What to do
Your answer must be an exact copy of the lines from the one containing "2016-01-12: 24 -> 22.4" through the last line of the records below, with no pictures; please include nothing else.
=== Dataset extract ===
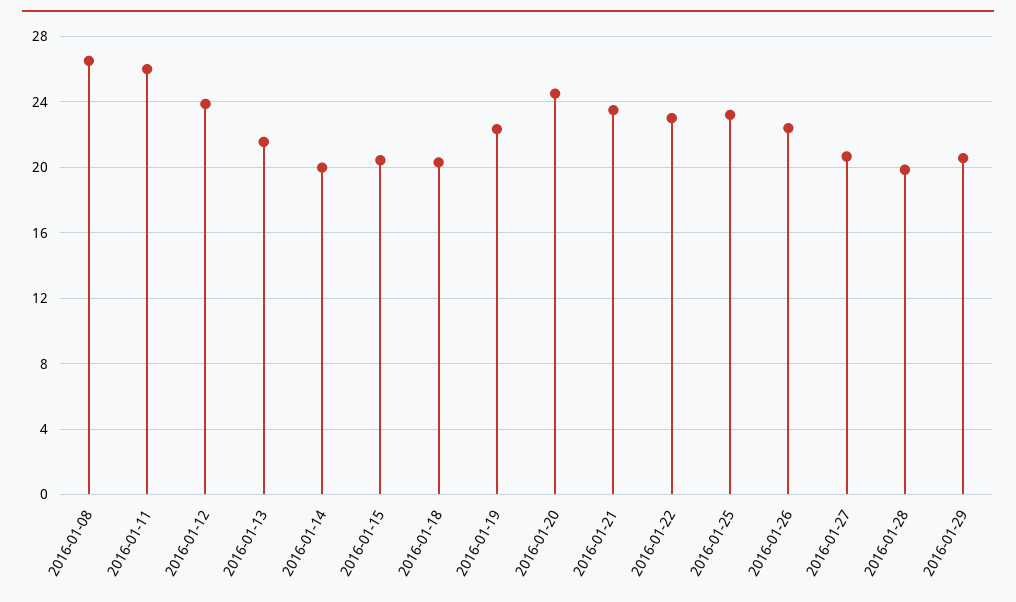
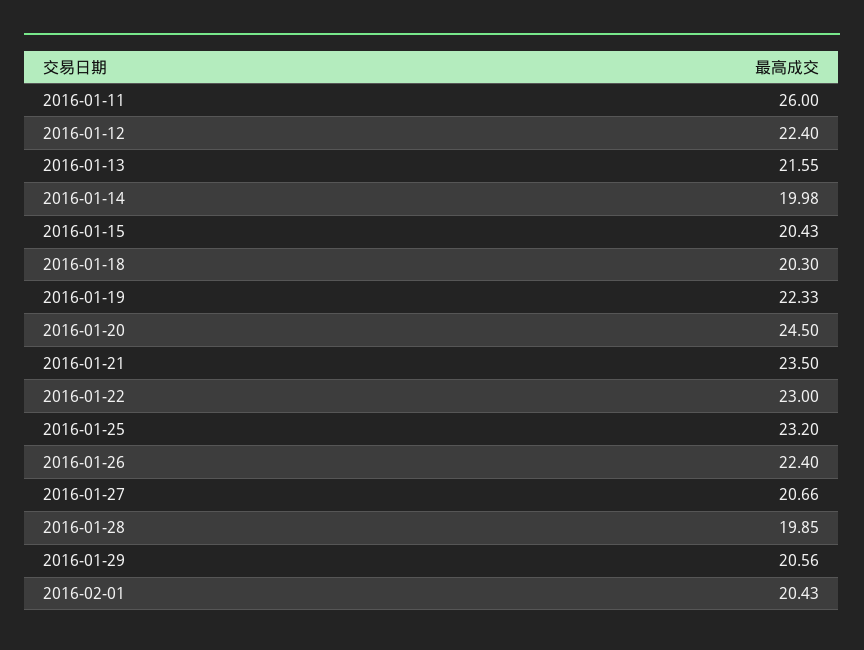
2016-01-08: 26.5 -> none
2016-01-12: 24 -> 22.4
2016-02-01: none -> 20.43

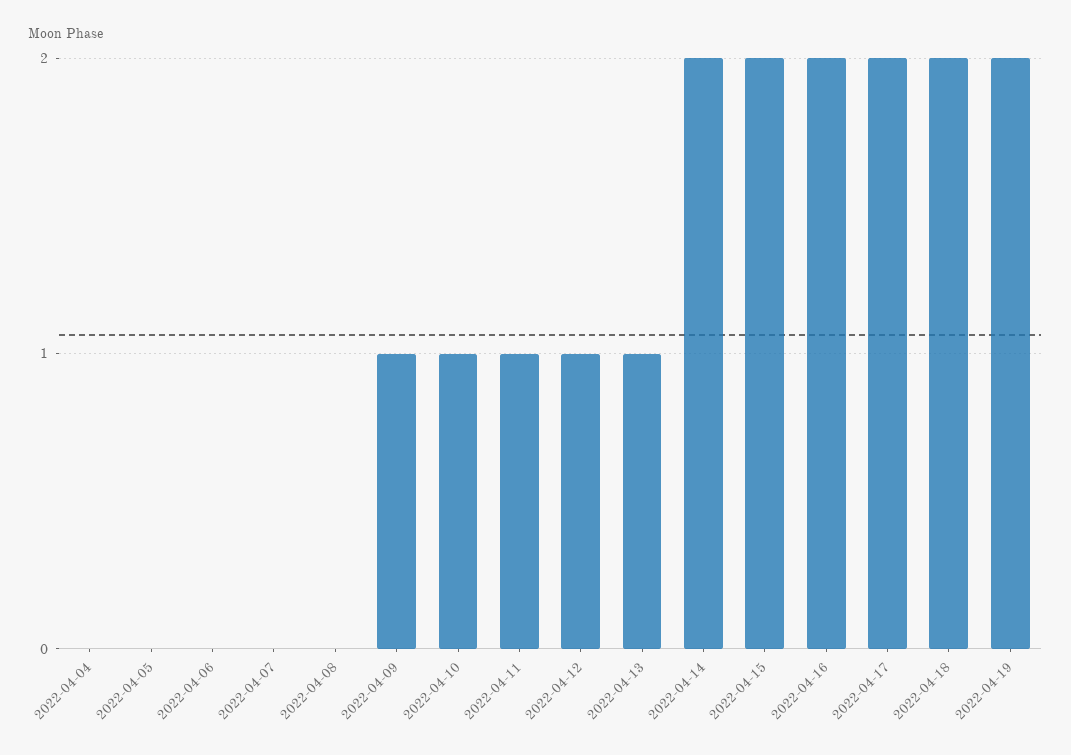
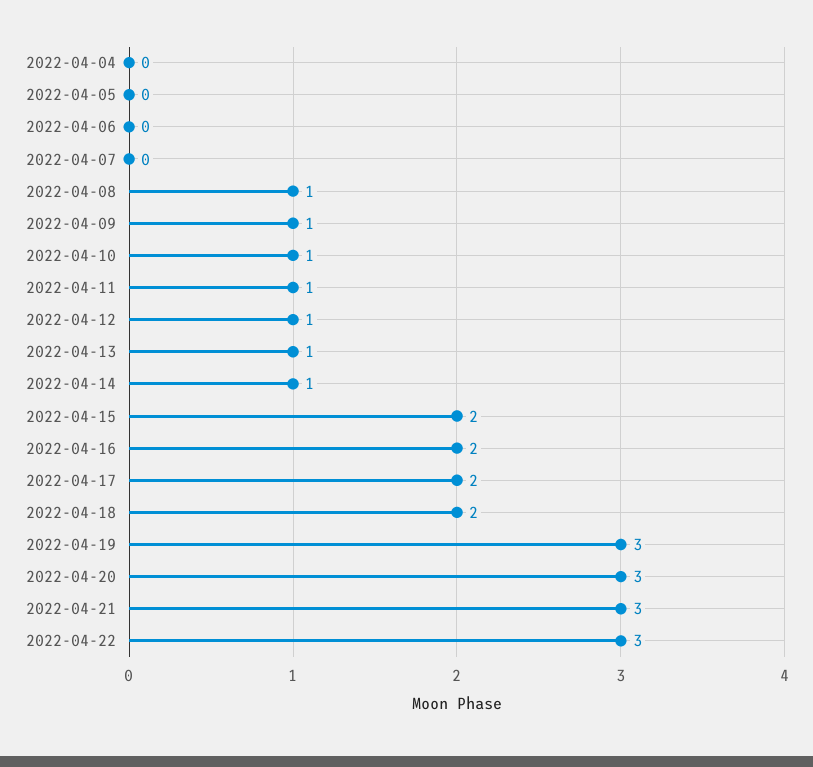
2022-04-08: 0 -> 1
2022-04-14: 2 -> 1
2022-04-19: 2 -> 3
2022-04-20: none -> 3
2022-04-21: none -> 3
2022-04-22: none -> 3

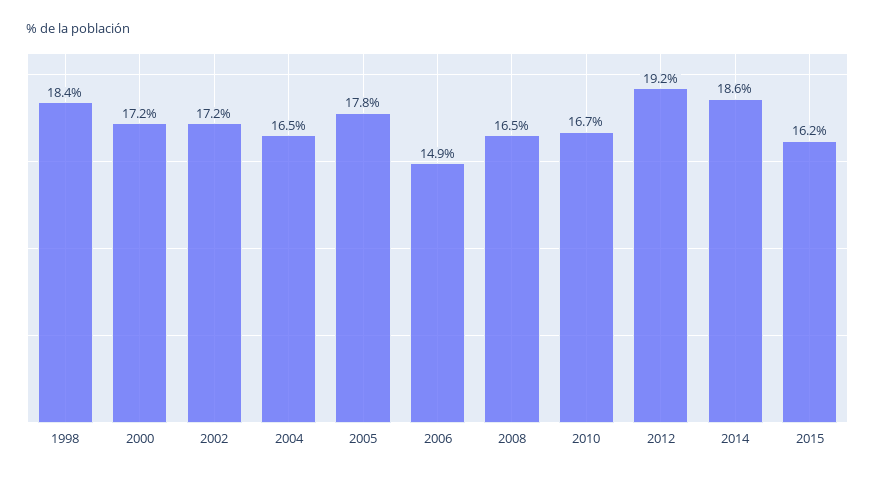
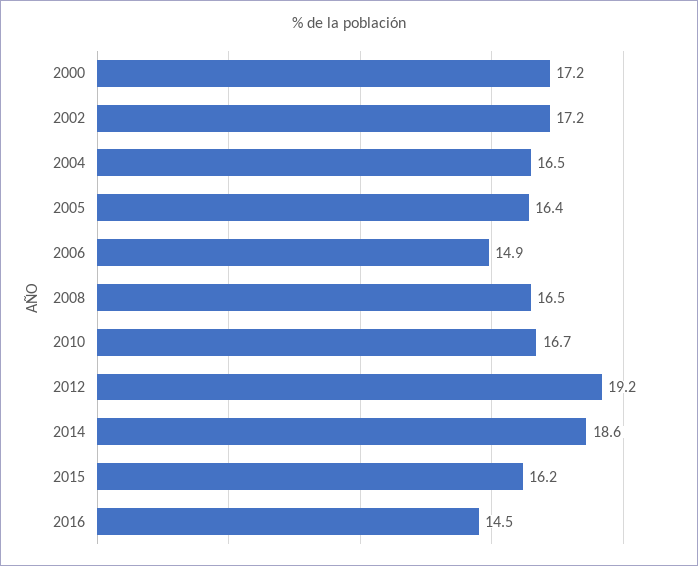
1998: 18.4 -> none
2005: 17.8 -> 16.4
2016: none -> 14.5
===
Answer box
2016-01-12: 24 -> 22.4
2016-02-01: none -> 20.43

2022-04-08: 0 -> 1
2022-04-14: 2 -> 1
2022-04-19: 2 -> 3
2022-04-20: none -> 3
2022-04-21: none -> 3
2022-04-22: none -> 3

1998: 18.4 -> none
2005: 17.8 -> 16.4
2016: none -> 14.5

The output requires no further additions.